Raise your hand if you’ve ever heard someone who works for a giant company say, “It still feels like a startup here.”
Yes, I roll my eyes when I hear it too, and not because there’s anything wrong with big companies. It’s just that so much of the startup experience can’t be re-created in a big company. Not only is it impossible for everybody to know everybody else in a big company, but the fear of whether the business will be around next year just isn’t there. You don’t get concerned questions from family members for taking a job at IBM.
All of that aside though, the difference that’s most obvious to us at UserMuse is that we never hear startups say, “We’ve already got lots of customers and we get all the feedback we need from them.” Unfortunately, we hear this often from product teams at larger companies.
This is where the “we’re just like a startup” myth crumbles.

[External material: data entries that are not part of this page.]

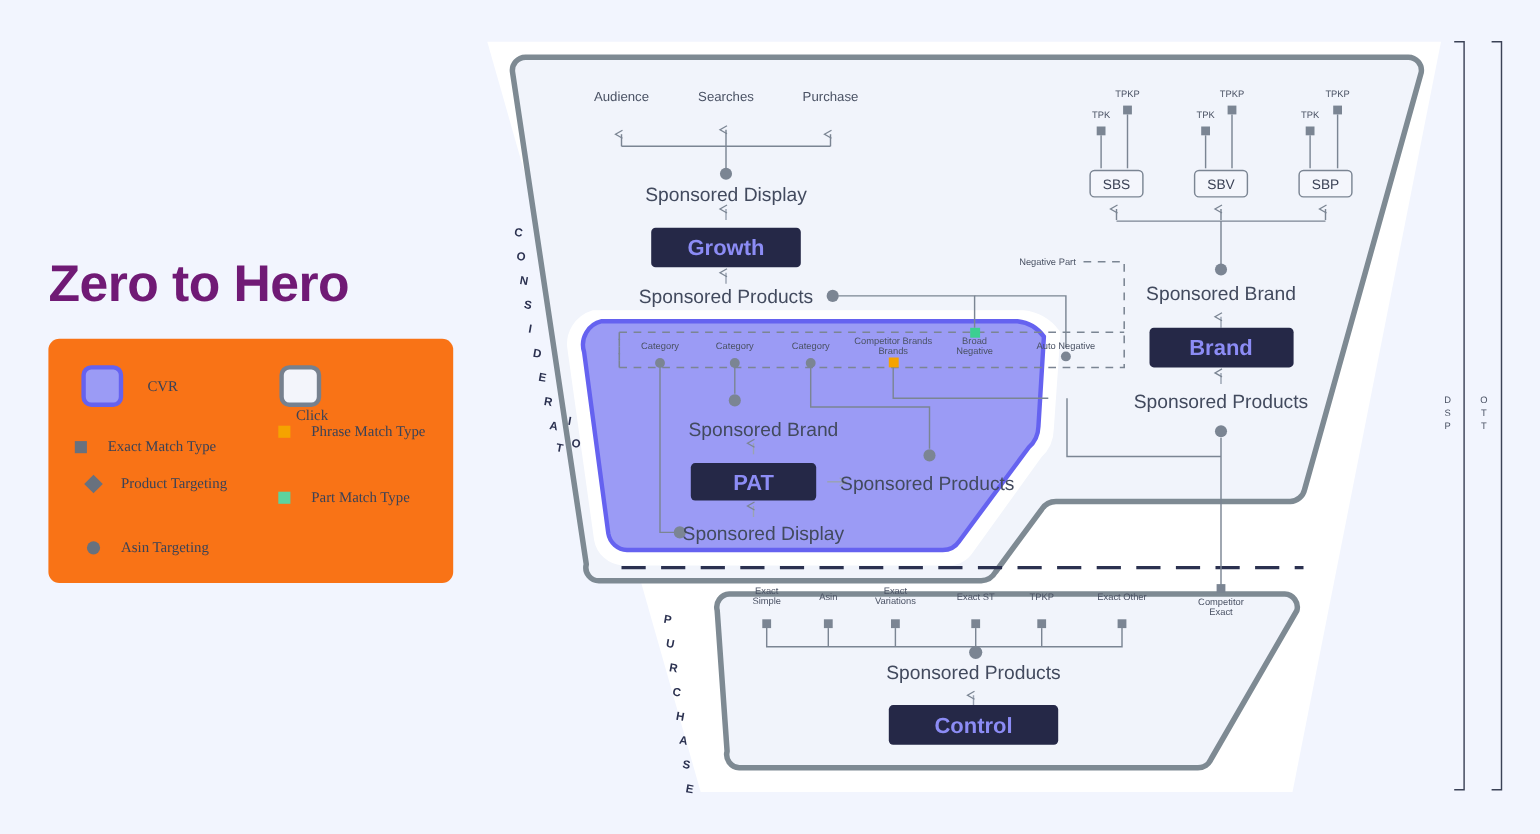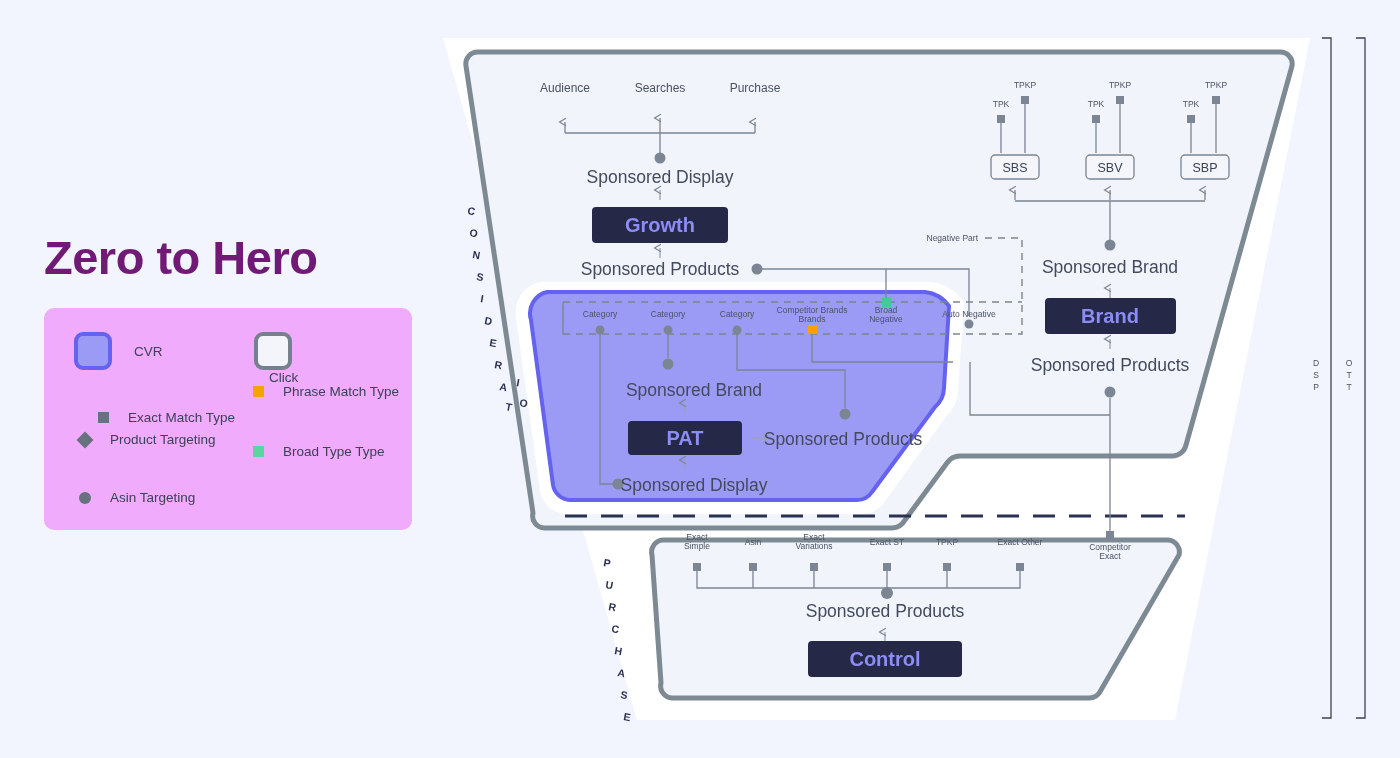"CVR" .legend-card { background: #f0abfc -> #f97316; font-family: none -> Liberation Serif, serif }
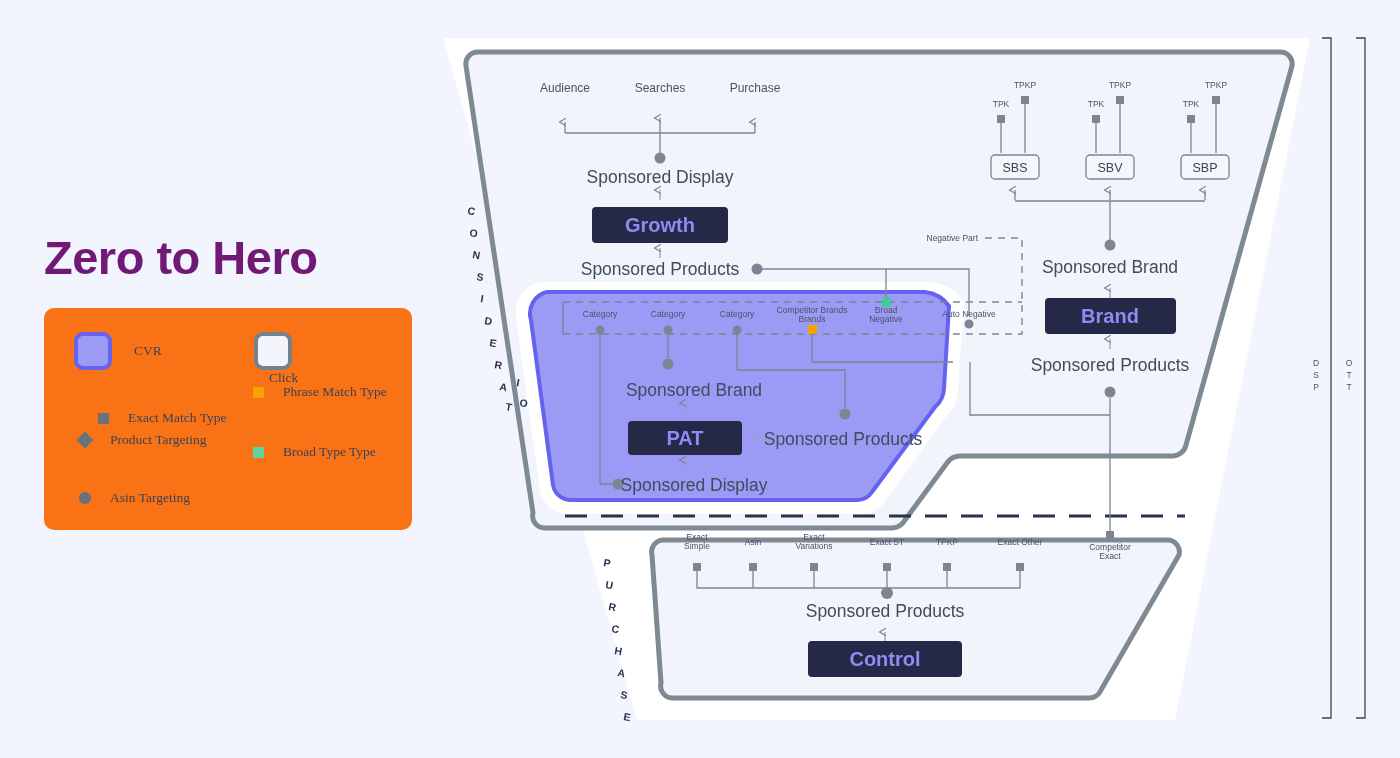"Exact Match Type" div.lg-row { left: 48px -> 18px; margin-top: 12px -> none }
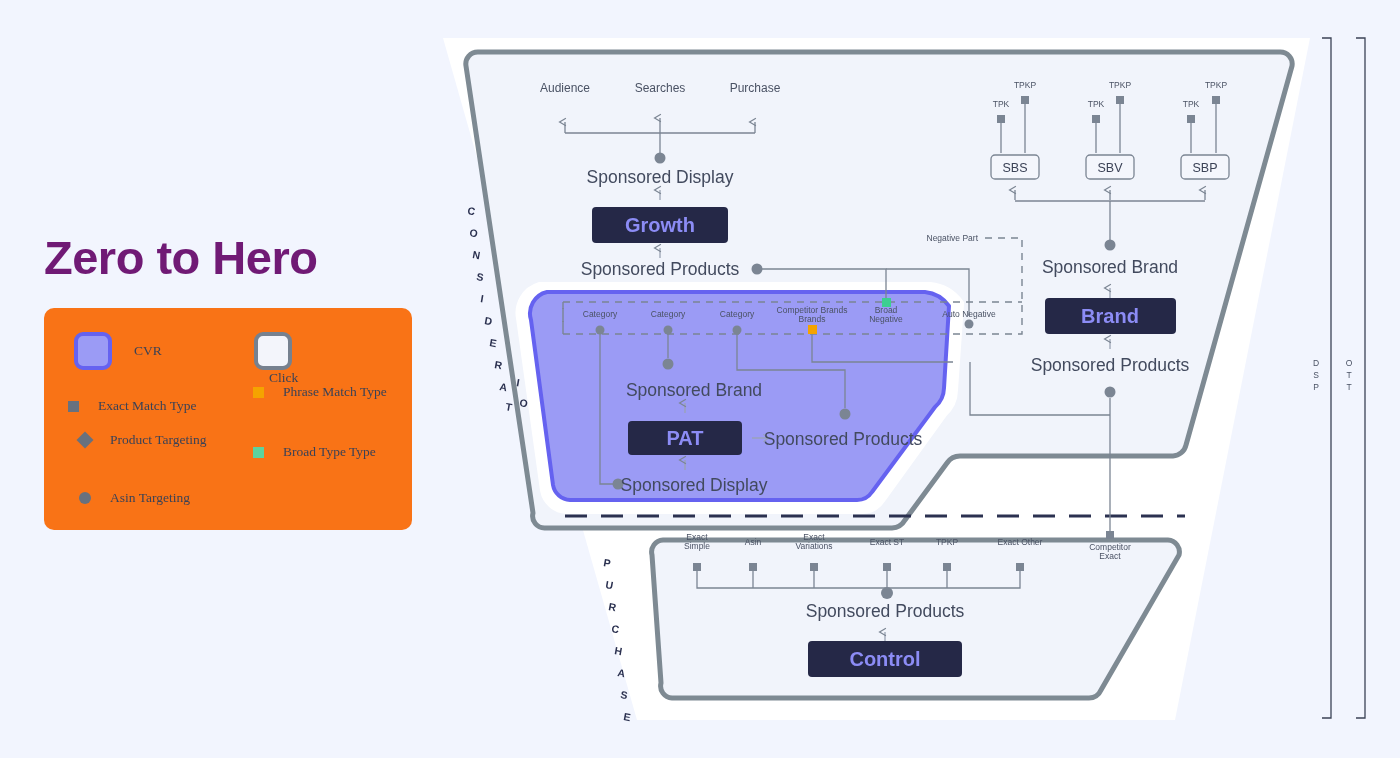"Broad Type Type" span.lg-label { text: Broad Type -> Part Match }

Once you’ve stopped looking beyond the people you already know for problems that need solving, you’ve not only stopped behaving like a startup, you’ve made a decision to be vulnerable to disruption.
Why Product Teams Stop Talking to Potentials
Across the hundreds of conversations we’ve had this year with product teams (both customers of ours and not), here are the recurring themes we’ve heard as reasons for not engaging the market beyond their customers.

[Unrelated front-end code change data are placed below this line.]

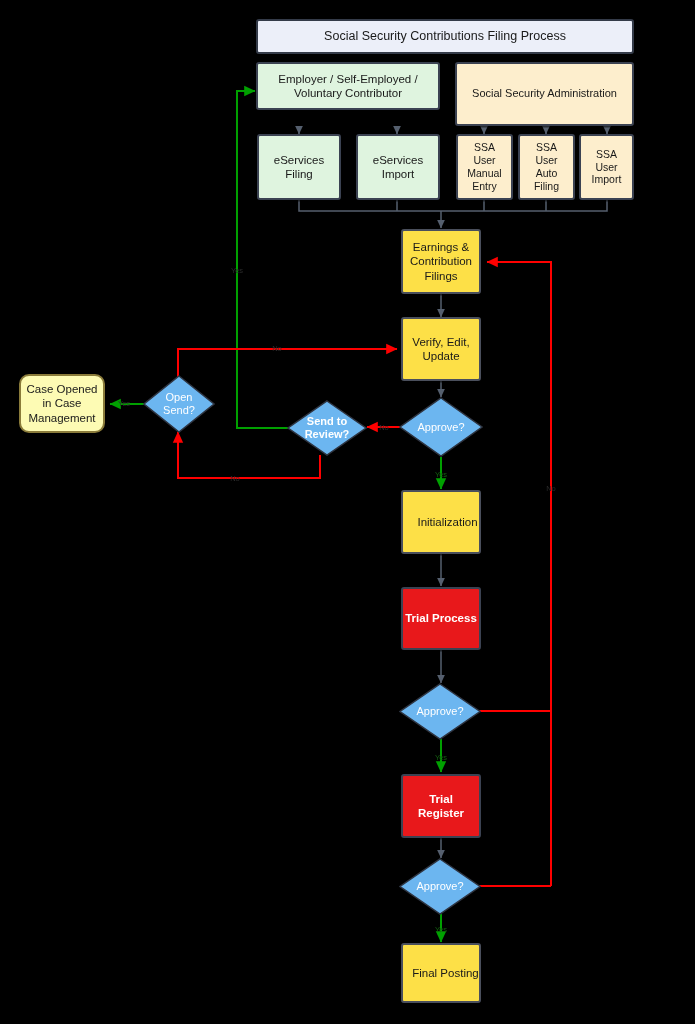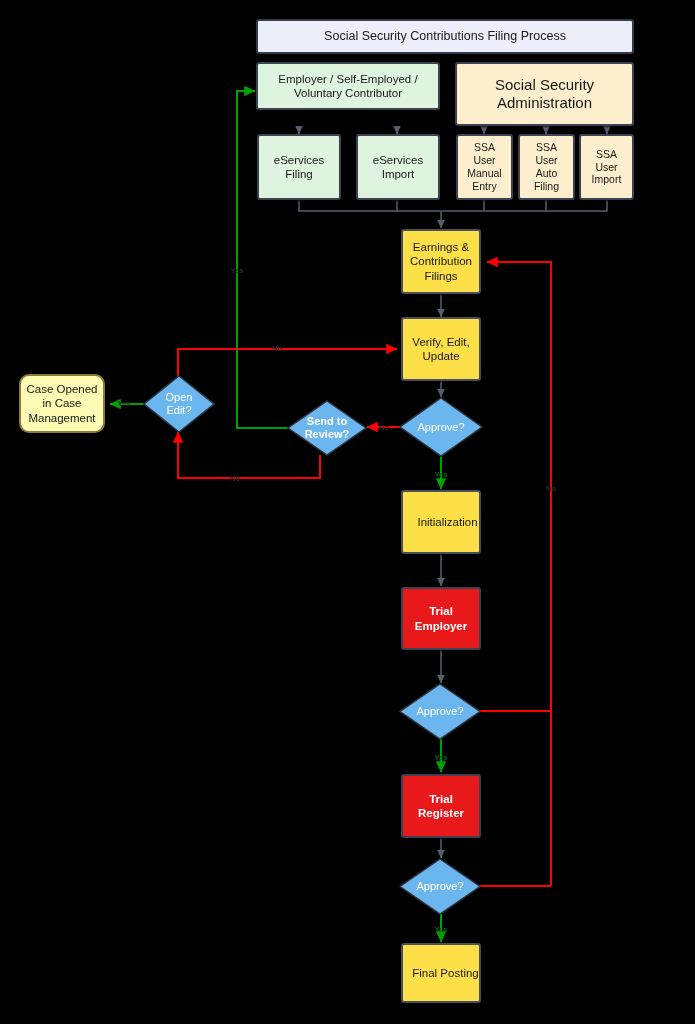"Social Security Administration" .cream-node { font-size: 15px -> 11px }
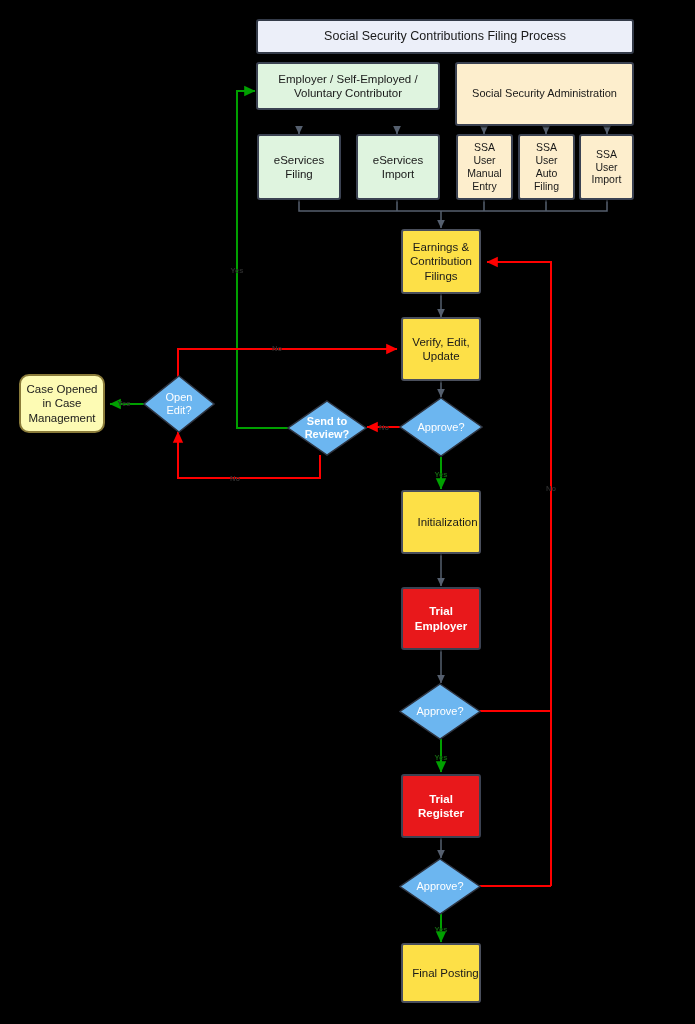"Yes" .edge-label { font-weight: bold -> normal }
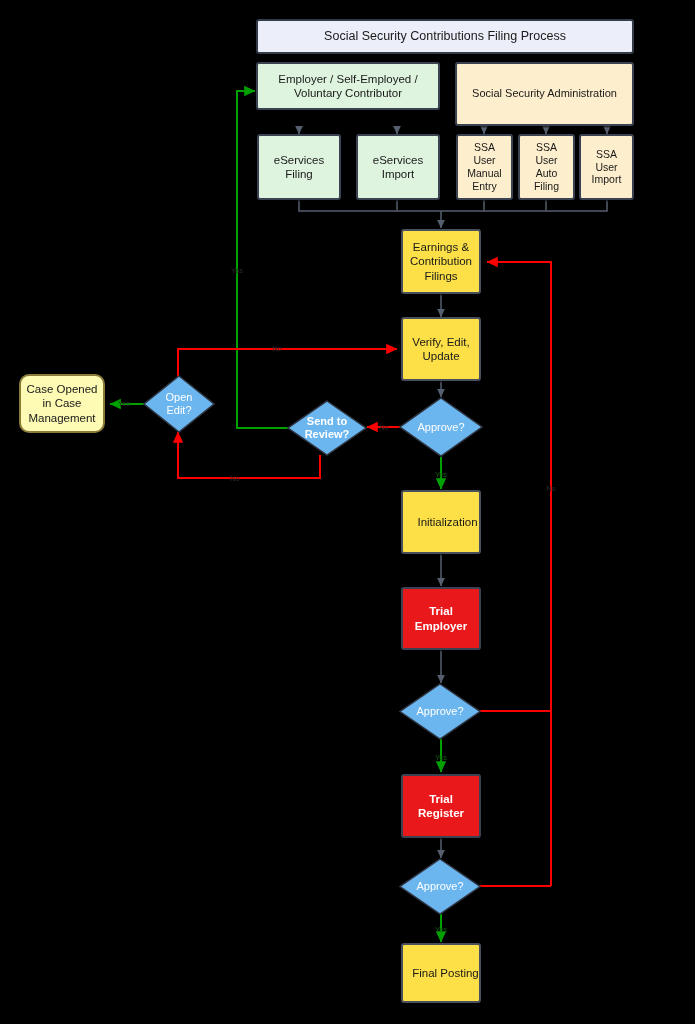"Open" div.dlabel { text: Edit -> Send }
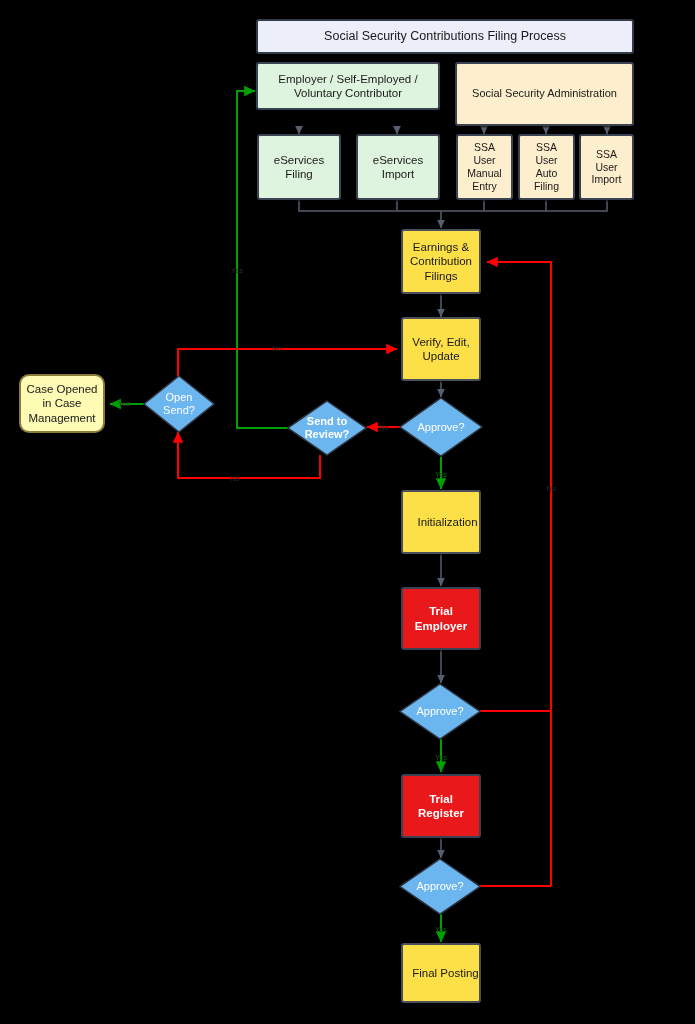"Trial Employer" div.node { text: Employer -> Process }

Customers Provide Lots of Feedback
Most product teams could easily fill their roadmap for the next year with enhancement requests from customers alone. Account managers and customer success teams provide a steady stream of feature gaps identified by people who write checks. When a paying customer calls out a problem, it’s hard not to prioritize it. Of course, the more customers you have, the more problems they’ll find.
Talking to Potentials Is Hard
Most businesses started with the founders fielding surveys, leveraging their personal networks, cornering prospects at conferences or stopping people on the street—whatever they had to do to get market validation. Getting feedback from strangers takes more hustle than smarts, and the hustle loses appeal as the customer base grows. Talking to customers is easier and faster. And since every product team is strapped for time, hitting up the usual suspects beats hitting the pavement and building new relationships.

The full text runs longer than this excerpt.